Последний месяц в свободное от авиационно-педагогической деятельности время я с интересом наблюдал за зигзагами конструкторской мысли техника Налетова и примкнувшего к нему цесаревича. Поначалу, наслушавшись Гошиных стенаний о необходимости модернизации его корабля, Налетов хотел дополнительно к имеющейся паровой машине сунуть туда пару, а то и четверку тринклеровских дизелей, но даже беглый просмотр чертежей "Мономаха" показал, что в корме их просто некуда девать. Сразу возникла идея электропривода – то есть дизеля монтируются где угодно и крутят генераторы, питающие ходовые электродвигатели. Это было уже осуществимо, но как показали расчеты, не нужно – прибавка скорости получалась порядка узла. Однако саму идею Налетов запомнил.

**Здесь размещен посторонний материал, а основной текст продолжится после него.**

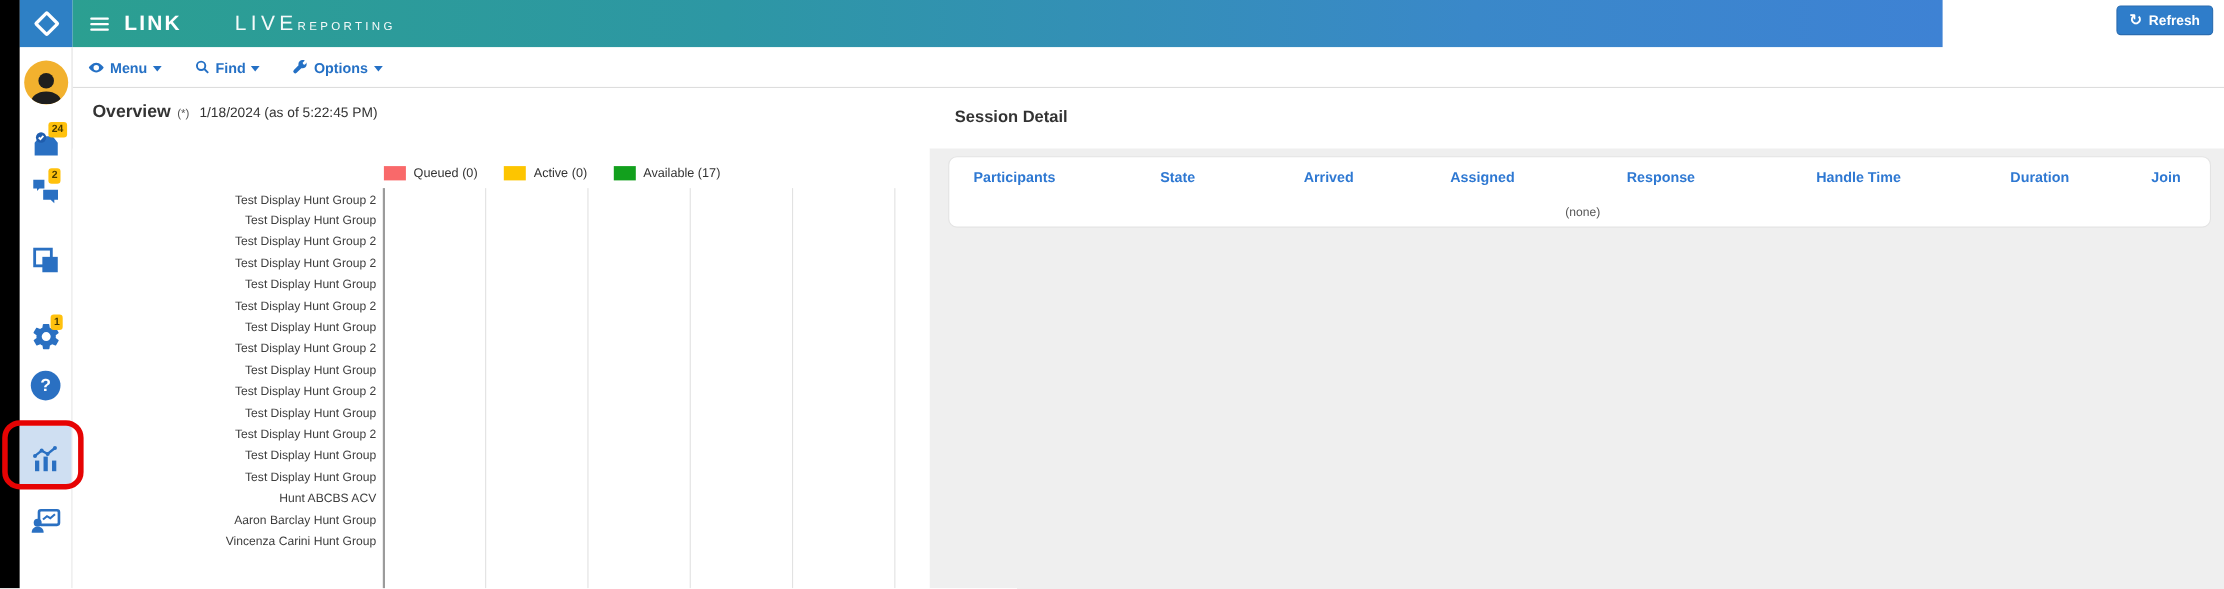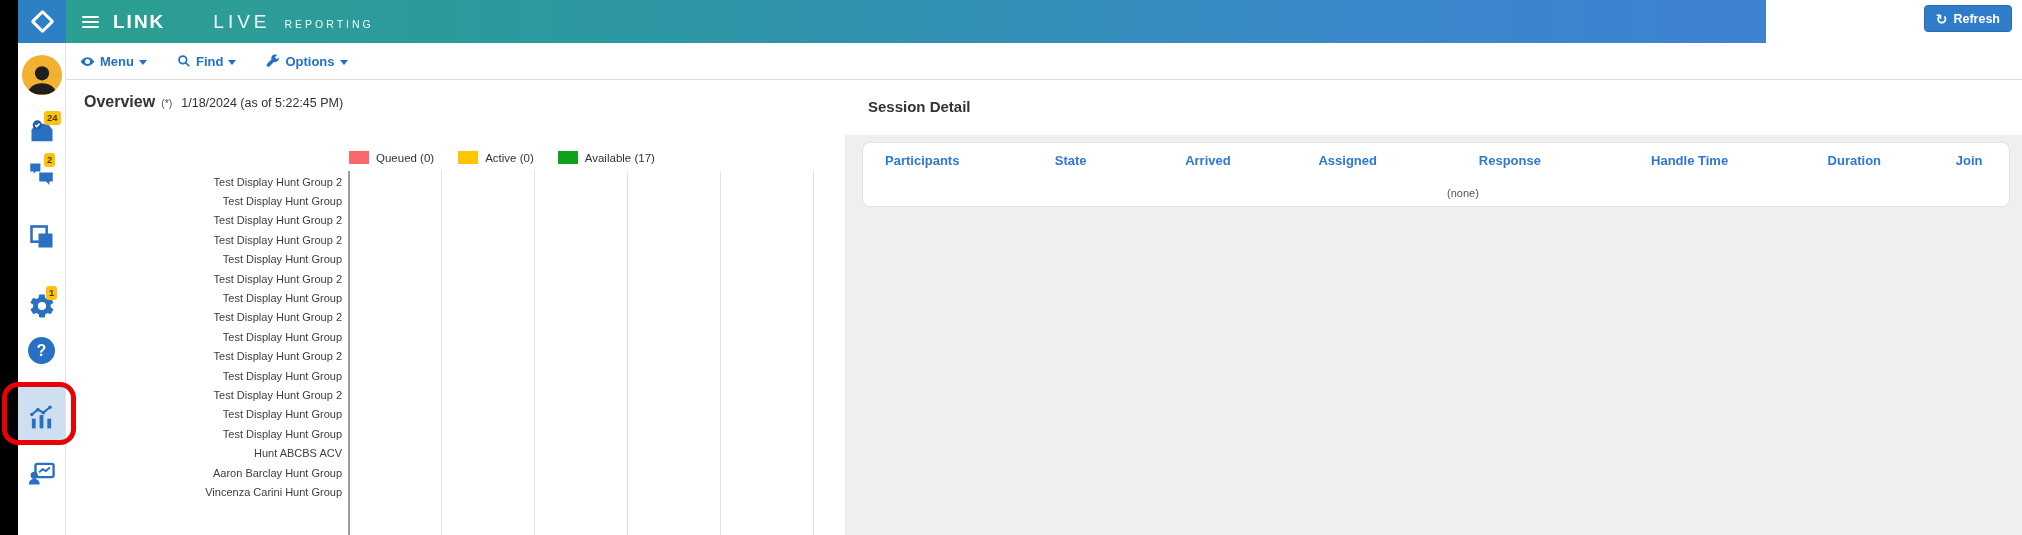--- a/index.html
+++ b/index.html
@@ -14,21 +14,21 @@
   .logo-square { position:absolute; left:18px; top:0; width:48px; height:43px; background:#2e80c5; display:flex; align-items:center; justify-content:center; }
   .diamond { width:17px; height:17px; border:3px solid #fff; transform:rotate(45deg); border-radius:2px; }
   .header-bar { position:absolute; left:66px; top:0; width:1700px; height:43px;
     background:linear-gradient(90deg,#2b9f91 0%, #2d97a4 35%, #3a88c9 75%, #3e82d4 100%);
     display:flex; align-items:center; padding-left:16px; color:#fff; }
   .hamburger { width:17px; margin-right:14px; }
   .hamburger div { height:2px; background:#fff; margin:3px 0; border-radius:1px; }
   .brand { display:flex; align-items:baseline; }
   .brand-bold { font-size:19px; font-weight:800; letter-spacing:2px; }
   .brand-light { font-size:19px; font-weight:300; letter-spacing:4px; opacity:.95;margin-left:48px; }
-  .brand-sub { font-size:10.5px; letter-spacing:3px; margin-left:14px; opacity:.95; }
+  .brand-sub { font-size:10.5px; letter-spacing:3px; opacity:.95; }
 
   
   .toolbar { position:absolute; left:66px; top:43px; width:1956px; height:37px; background:#fff; border-bottom:1px solid #ddd; display:flex; align-items:center; padding-left:14px; }
   .tb-item { display:flex; align-items:center; gap:5px; color:#2470c5; font-size:13px; font-weight:700; margin-right:30px; cursor:pointer; }
   .tb-item svg { display:block; }
   .caret { width:0; height:0; border-left:4px solid transparent; border-right:4px solid transparent; border-top:5px solid #2470c5; margin-top:2px; }
   .refresh-btn { position:absolute; right:10px; top:5px; height:27px; background:#2f7dca; border:1px solid #2a6cb0; border-radius:4px; color:#fff; font-size:12.5px; font-weight:700; display:flex; align-items:center; gap:6px; padding:0 11px; cursor:pointer; }
   .refresh-glyph { font-family:"DejaVu Sans", sans-serif; font-size:14px; font-weight:700; line-height:1; }
 
   
@@ -68,21 +68,21 @@
   #sd-header { display:flex; padding-top:10px; }
   .sd-col { font-size:13px; font-weight:700; color:#2e78d2; text-align:center; cursor:pointer; }
   .sd-col:nth-child(1){ width:138px; text-align:left; padding-left:22px; }
   .sd-col:nth-child(2){ width:140px; }
   .sd-col:nth-child(3){ width:135px; }
   .sd-col:nth-child(4){ width:145px; }
   .sd-col:nth-child(5){ width:180px; }
   .sd-col:nth-child(6){ width:180px; }
   .sd-col:nth-child(7){ width:150px; }
   .sd-col:nth-child(8){ width:80px; }
-  .sd-empty { position:absolute; left:584px; top:44px; font-size:11px; color:#555; }
+  .sd-empty { position:absolute; left:560px; top:44px; font-size:11px; color:#555; }
 </style>
 </head>
 <body>
 
 <div id="stage">
 
   <div class="black-strip"></div>
 
   <div class="logo-square">
     <div class="diamond"></div>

Гошины самоныряющие самолетопогрузчики удалось похоронить еще на стадии обсуждения. Вместо них Михаил Петрович предложил три крана с тентами, снимать самолеты с воды. Причем задним, по его уверениям, можно было пользоваться и на ходу. А потом вполне закономерно у него наконец соединились до того отрывочные понятия "мины", "ныряющий" и "дизель-электрический привод". То есть он сам дошел до того, ради чего его и пригласили – до подводного минного заградителя, и вскоре обещал представить эскизный проект.